Ad to Accuse Bush of Tax Loophole Ploy


An independent political action committee is scheduled to begin airing television advertisements today accusing President Bush of exploiting a loophole to substantially reduce his personal tax bill over the past decade.

The ad--a copy of which was provided to The Times--attempts to move toward center stage an issue which has rumbled around the periphery of the presidential campaign all year: whether the President has tried to avoid state income taxes in Maine, where he maintains his Kennebunkport family home, by claiming legal residence in Texas, which has no state income tax.

Bush does not own a home in Texas; he sold his Houston residence in 1981 after he was elected vice president and purchased the Maine house from his aunt. At that point, he claimed Kennebunkport as his principal residence--which would have allowed him to avoid paying capital gains taxes on the sale of his Houston home--but the IRS rejected his argument.

Now, he maintains a Houston hotel room as his legal address for voting and tax purposes. To settle a legal challenge to his voting status in Texas, Bush said in 1985 that he intends to build his retirement home on a small vacant lot in Houston after leaving office.

By claiming his residency in Texas rather than Maine, Bush has avoided paying more than $200,000 in Maine state income taxes since 1981, the ad maintains. "For 11 years, George Bush has been less than honest," the ad asserts.

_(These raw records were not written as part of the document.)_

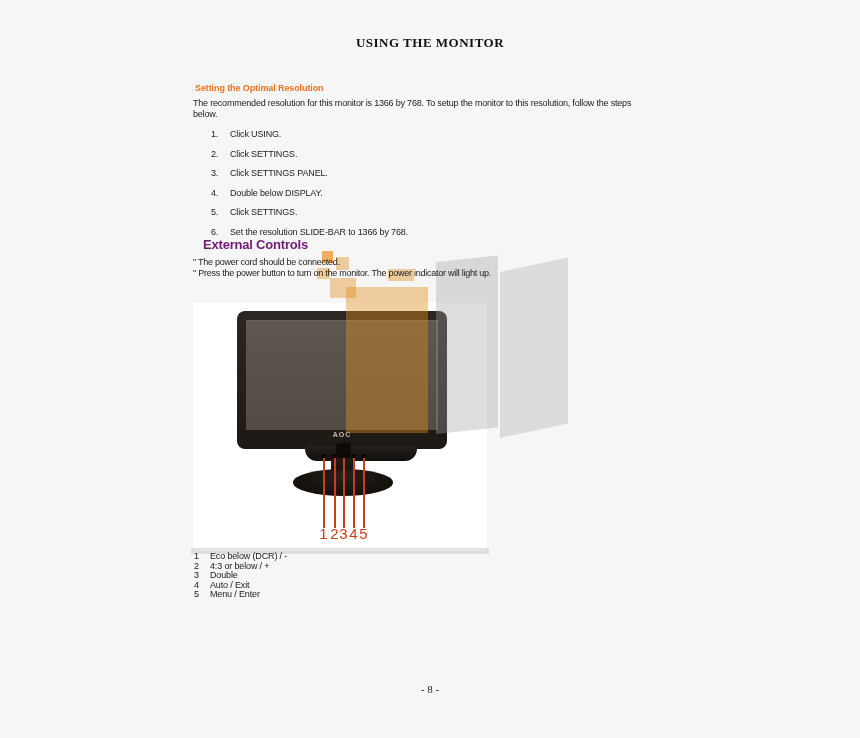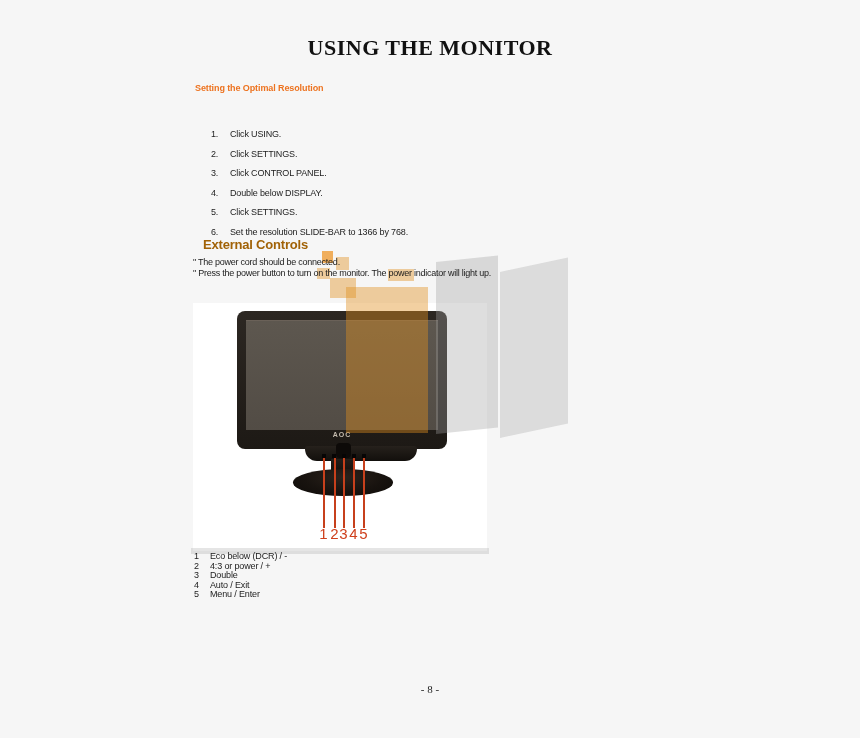--- a/index.html
+++ b/index.html
@@ -9,7 +9,7 @@
 
   .doc-title{position:absolute;left:0;top:35px;width:860px;text-align:center;
     font-family:"Liberation Serif","DejaVu Serif",serif;font-weight:bold;
-    font-size:22px;letter-spacing:.5px;color:#111;}
+    font-size:13px;letter-spacing:.5px;color:#111;}
 
   .h-small{position:absolute;left:195px;top:83px;color:#ed7320;
     font-size:9px;font-weight:bold;letter-spacing:-.1px;}

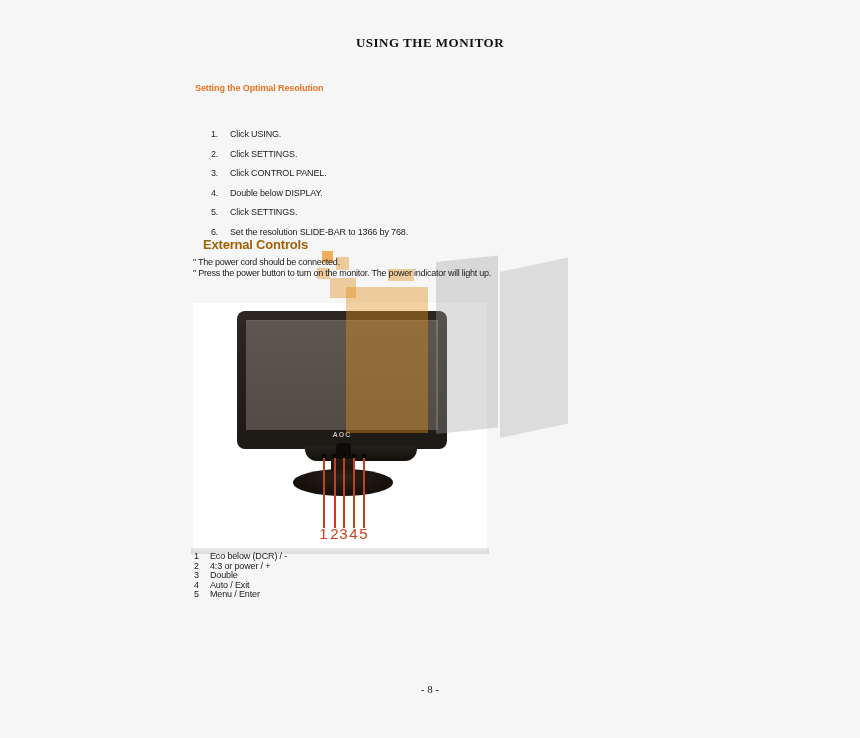--- a/index.html
+++ b/index.html
@@ -78,6 +78,10 @@
 
   <div class="h-small text-layer">Setting the Optimal Resolution</div>
 
+  <div class="para intro text-layer">
+    <div>The recommended resolution for this monitor is 1366 by 768. To setup the monitor to this resolution, follow the steps</div>
+    <div>below.</div>
+  </div>
 
   <div class="steps text-layer">
     <div class="step">

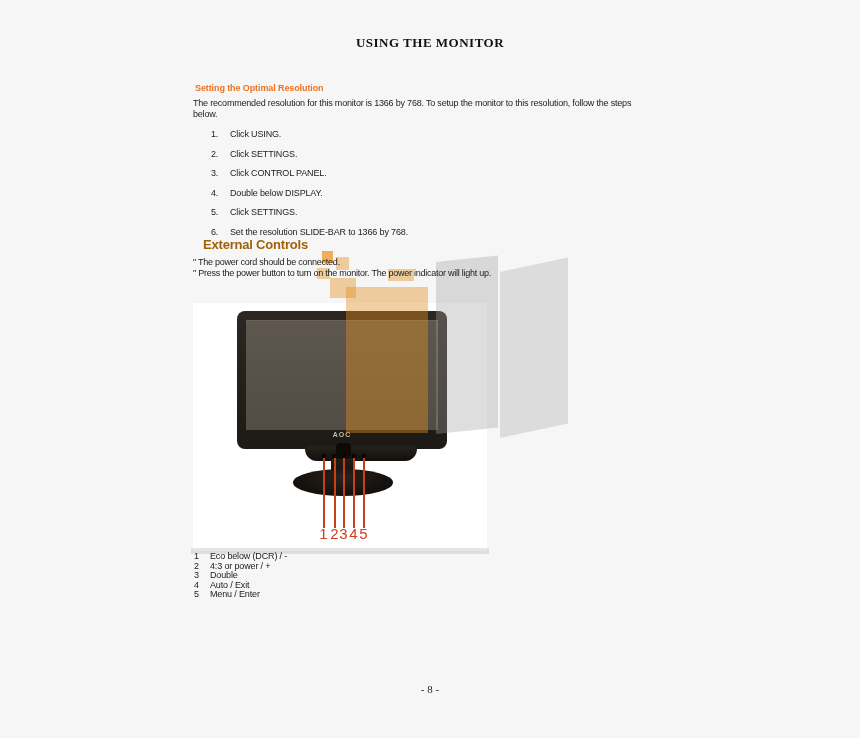--- a/index.html
+++ b/index.html
@@ -94,7 +94,7 @@
     </div>
     <div class="step">
       <span class="n">3.</span>
-      <span>Click CONTROL PANEL.</span>
+      <span>Click SETTINGS PANEL.</span>
     </div>
     <div class="step">
       <span class="n">4.</span>

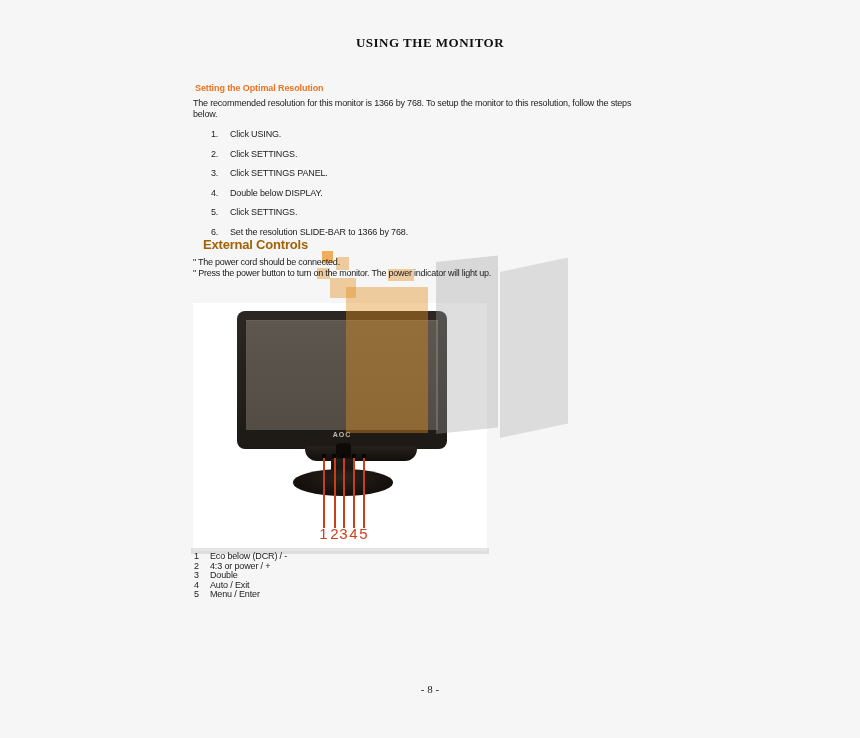--- a/index.html
+++ b/index.html
@@ -23,7 +23,7 @@
     color:#1c1c1c;letter-spacing:-.15px;}
   .step .n{width:19px;margin-left:18px;}
 
-  .h-ext{position:absolute;left:194px;top:237px;color:#a16207;
+  .h-ext{position:absolute;left:194px;top:237px;color:#701a75;
     font-size:13px;font-weight:bold;letter-spacing:-.2px;padding-left:9px;}
   .ext-para{left:193px;top:257px;line-height:10.7px;letter-spacing:-.25px;}
 

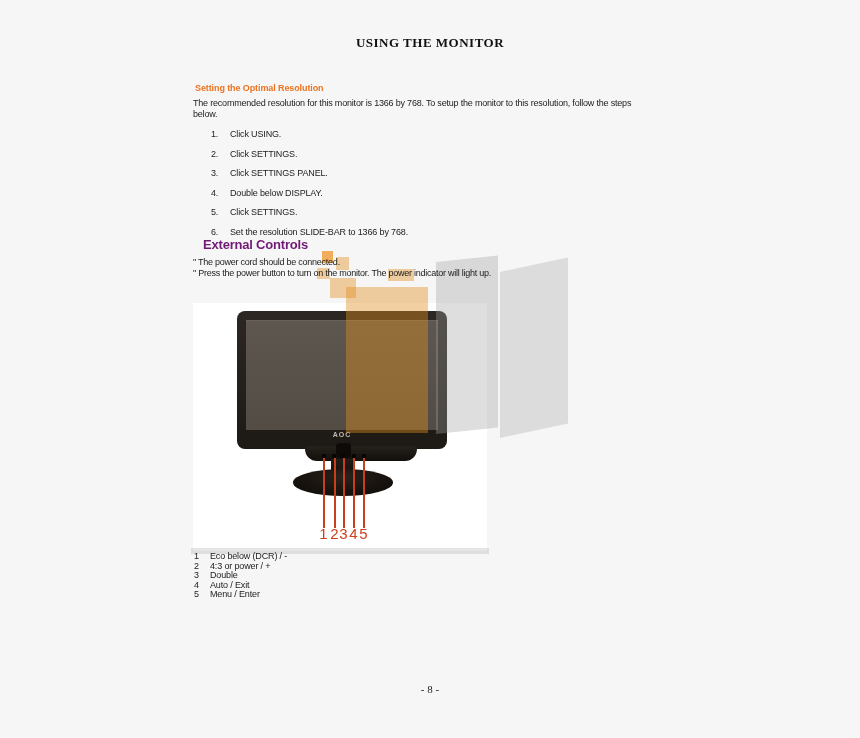--- a/index.html
+++ b/index.html
@@ -161,7 +161,7 @@
     </div>
     <div class="legend-row">
       <span class="n">2</span>
-      <span>4:3 or power / +</span>
+      <span>4:3 or below / +</span>
     </div>
     <div class="legend-row">
       <span class="n">3</span>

The ad, sponsored by a newly formed organization called the Independent Committee on Ethics, will run through Friday in five key battleground states--Pennsylvania, New Jersey, Ohio, Michigan and Illinois. Though the group has raised only enough cash to fund a relatively modest purchase of air time, it hopes "to raise a great deal of money" for further buys, said Santa Monica-based media consultant Bill Zimmerman, who produced the ad with his partner, Pacy Markman.

When these accusations first surfaced earlier this year, the White House said the President claims his legal residence in Texas not to avoid taxes but because of longstanding business and personal ties. Asked Tuesday about the allegations of tax avoidance, Torie Clarke, Bush's campaign spokeswoman, said such charges were "absolutely false and ungrounded." The President, she added, pays property taxes on both his Maine compound and Texas lot, and considers "Texas his home."

But critics argue that Bush spends much more time, and owns a more substantial property, in Maine and thus is more rooted there than Texas for tax purposes.

The group that placed the ads was formed in early August, said spokesperson Lucy McCoy, a Los Angeles public relations consultant. It has three co-chairs: former Texas Agriculture Commissioner Jim Hightower, former Texas state legislator Frances T. Farenthold and Maine state Sen. Stephen M. Bost, a co-chair of the legislature's Joint Standing Committee on Taxation.

All three are Democrats, though Bost heads up an ongoing Maine organization of Ross Perot supporters. In an interview, Hightower said, "We are in no way saying there is anything illegal about what Bush has done; we are saying there is something heavily sleazy about this. . . . It's a character issue."

Clinton aide George Stephanopoulos said Tuesday that the Democratic campaign had no comment on the ad.